L’un des plus grands mystères du cancer est la raison pour laquelle il cible principalement et presque exclusivement les personnes d’âge moyen ou plus âgées.

Au cours des cinq premières décennies de la vie, vous avez deux fois plus de risques de mourir dans un accident de voiture que du cancer. Mais tout change brusquement au bout d’un demi-siècle. « 90 % des cancers apparaissent après 50 ans », explique James DeGregori, Ph.D., directeur adjoint du Centre de cancérologie de l’Université du Colorado.

« Un lien clair est apparu entre le vieillissement et l’inflammation », explique Brian Brown, directeur de l’Institut de génomique Icahn du Mount Sinaï à Manhattan. Tamara Beckwith/NY POST

Pourquoi notre corps cesse-t-il soudainement d’être aussi efficace pour lutter contre le cancer après 50 ans ? Il existe des théories : les dommages cellulaires s’accumulent davantage, notre système immunitaire perd un peu de son éclat, mais un nouveau coupable a stimulé la recherche sur le cancer ces dernières décennies : l’inflammation.

Ou plutôt, l’inflammaging, un « mélange d’inflammation et de vieillissement », explique le Dr Brian Brown, directeur de l’Institut de génomique Icahn au Mount Sinaï à Manhattan. « C’est un facteur récemment reconnu dans le processus de vieillissement et qui contribue à la probabilité plus élevée de développer un cancer chez les personnes âgées. »

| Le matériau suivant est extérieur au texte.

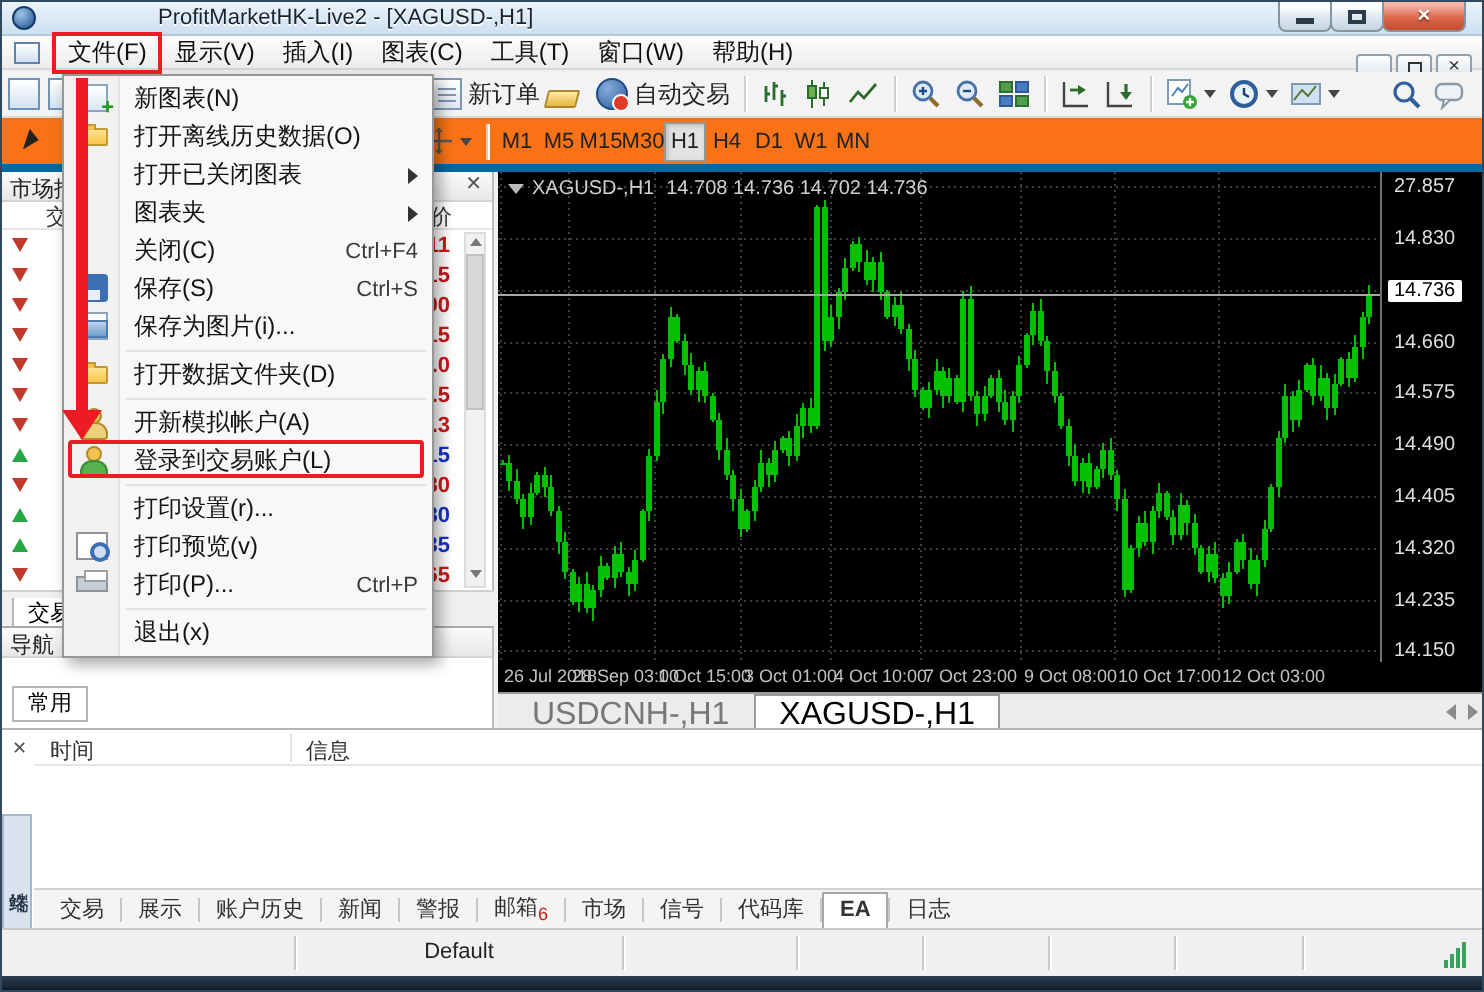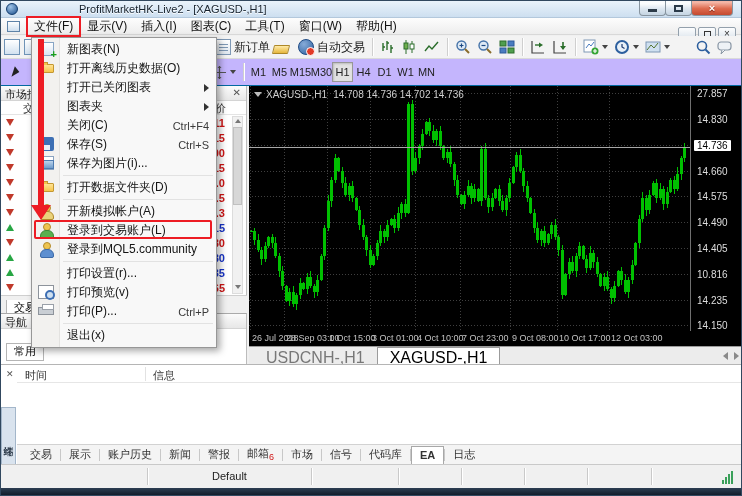--- a/index.html
+++ b/index.html
@@ -32,22 +32,22 @@
   .mdi-btns{position:absolute;right:5px;top:9px;display:flex;}
   .mdibtn{width:18px;height:14px;border:1px solid #93a0ac;background:linear-gradient(#fcfdfe,#d9e2ea);
     display:flex;align-items:center;justify-content:center;margin-left:2px;border-radius:2px;font-size:9px;color:#333;}
   .mgmin{width:7px;height:2px;background:#333;margin-top:6px;}
   .mgres{width:7px;height:6px;border:1px solid #333;}
   .mgx{font-size:10px;line-height:1;color:#333;}
 
   
   .toolbar1{position:absolute;left:0;top:35px;right:0;height:23px;background:#f3f3f3;
     border-bottom:1px solid #dadada;display:flex;align-items:center;padding-left:3px;font-size:12px;color:#222;}
-  .toolbar2{position:absolute;left:0;top:58px;right:0;height:27px;background:#c4b5fd;
-    border-bottom:1px solid #0369a1;display:flex;align-items:center;padding-left:12px;}
+  .toolbar2{position:absolute;left:0;top:58px;right:0;height:27px;background:#f97316;
+    border-bottom:4px solid #0369a1;display:flex;align-items:center;padding-left:12px;}
   .tsep{width:1px;height:18px;background:#cfcfcf;box-shadow:1px 0 0 #fff;margin:0 4px;flex:none;}
   .tb{display:flex;align-items:center;height:21px;padding:0 3px;flex:none;}
   .tblabel{margin-left:3px;}
   .ic{width:16px;height:16px;position:relative;display:inline-block;flex:none;}
   .ic.winmini{background:linear-gradient(#fff,#d3e2f0);border:1px solid #6f93b6;}
   .ic.newchart{background:linear-gradient(#fff,#d3e2f0);border:1px solid #6f93b6;}
   .ic.newchart::after{content:"+";position:absolute;right:-4px;bottom:-5px;color:#18a018;font-weight:bold;font-size:12px;}
   .ic.neworder{background:linear-gradient(#fff,#e0e8f0);border:1px solid #7e98b5;}
   .ic.neworder::after{content:"";position:absolute;left:3px;top:4px;width:9px;height:1px;background:#7e98b5;box-shadow:0 3px 0 #7e98b5,0 6px 0 #7e98b5;}
   .ic.gold{background:linear-gradient(#ffeaa6,#e6b73d);border:1px solid #ad8828;height:9px;margin-top:4px;transform:skewX(-14deg);border-radius:1px;}
@@ -697,21 +697,21 @@
       <span>14.708 14.736 14.702 14.736</span>
     </div>
     <div class="price-axis" id="price-axis">
         <div class="pl" style="top: 2.075px;">27.857</div>
         <div class="pl" style="top: 27.8938px;">14.830</div>
         <div class="pl" style="top: 53.7125px;">14.745</div>
         <div class="pl" style="top: 79.5312px;">14.660</div>
         <div class="pl" style="top: 105.35px;">14.575</div>
         <div class="pl" style="top: 131.169px;">14.490</div>
         <div class="pl" style="top: 156.988px;">14.405</div>
-        <div class="pl" style="top: 182.806px;">10.816</div>
+        <div class="pl" style="top: 182.806px;">14.320</div>
         <div class="pl" style="top: 208.625px;">14.235</div>
         <div class="pl" style="top: 234.444px;">14.150</div>
         <div class="cp" style="top: 54.4462px;">14.736</div>
       </div>
     <div class="time-axis" id="time-axis">
         <div class="tl" style="left: 3px;">26 Jul 2018</div>
         <div class="tl" style="left: 37px;">28 Sep 03:00</div>
         <div class="tl" style="left: 80px;">1 Oct 15:00</div>
         <div class="tl" style="left: 123px;">3 Oct 01:00</div>
         <div class="tl" style="left: 168px;">4 Oct 10:00</div>
@@ -820,24 +820,20 @@
         </div>
         <div class="fm-sep"></div>
         <div class="fm-item">
           <span class="fm-ico account"></span>
           <span class="fm-label">开新模拟帐户(A)</span>
         </div>
         <div class="fm-item">
           <span class="fm-ico account-login"></span>
           <span class="fm-label">登录到交易账户(L)</span>
         </div>
-        <div class="fm-item">
-          <span class="fm-ico account-mql5"></span>
-          <span class="fm-label">登录到MQL5.community</span>
-        </div>
         <div class="fm-sep"></div>
         <div class="fm-item">
           <span class="fm-label">打印设置(r)...</span>
         </div>
         <div class="fm-item">
           <span class="fm-ico print-preview"></span>
           <span class="fm-label">打印预览(v)</span>
         </div>
         <div class="fm-item">
           <span class="fm-ico printer"></span>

Tout ce que la science croyait autrefois à propos de l’inflammation est en train de changer, affirme le Dr Shilpa Ravella, professeure adjointe de médecine au Centre médical de l’Université Columbia et auteure de « A Silent Fire: The Story of Inflammation, Diet, and Disease » (WW Norton, disponible dès maintenant).

« La relation entre l’inflammation et le cancer est plus complexe qu’on ne l’imaginait auparavant », explique-t-elle au Post. « L’inflammation est en fait l’une des « caractéristiques » du cancer. »

L’inflammation est, à la base, une bonne chose. Elle fait partie de la réponse immunitaire du corps et c’est la raison pour laquelle nous ne mourons pas à chaque fois que nous contractons une infection. « Dans une situation saine, votre système immunitaire combat l’infection, élimine les cellules cancéreuses et le travail est terminé », explique Brown. « Et puis il s’éteint. »

Mais cela change avec l’âge. « Surtout après 40 ans, notre corps a plus de mal à atténuer l’inflammation », explique Brown. « C’est pourquoi les personnes âgées sont beaucoup plus malades à cause de la COVID. Ce n’est pas le virus qui a tué de nombreuses personnes âgées. C’est l’inflammation causée par le virus. Elles n’ont pas pu l’arrêter. »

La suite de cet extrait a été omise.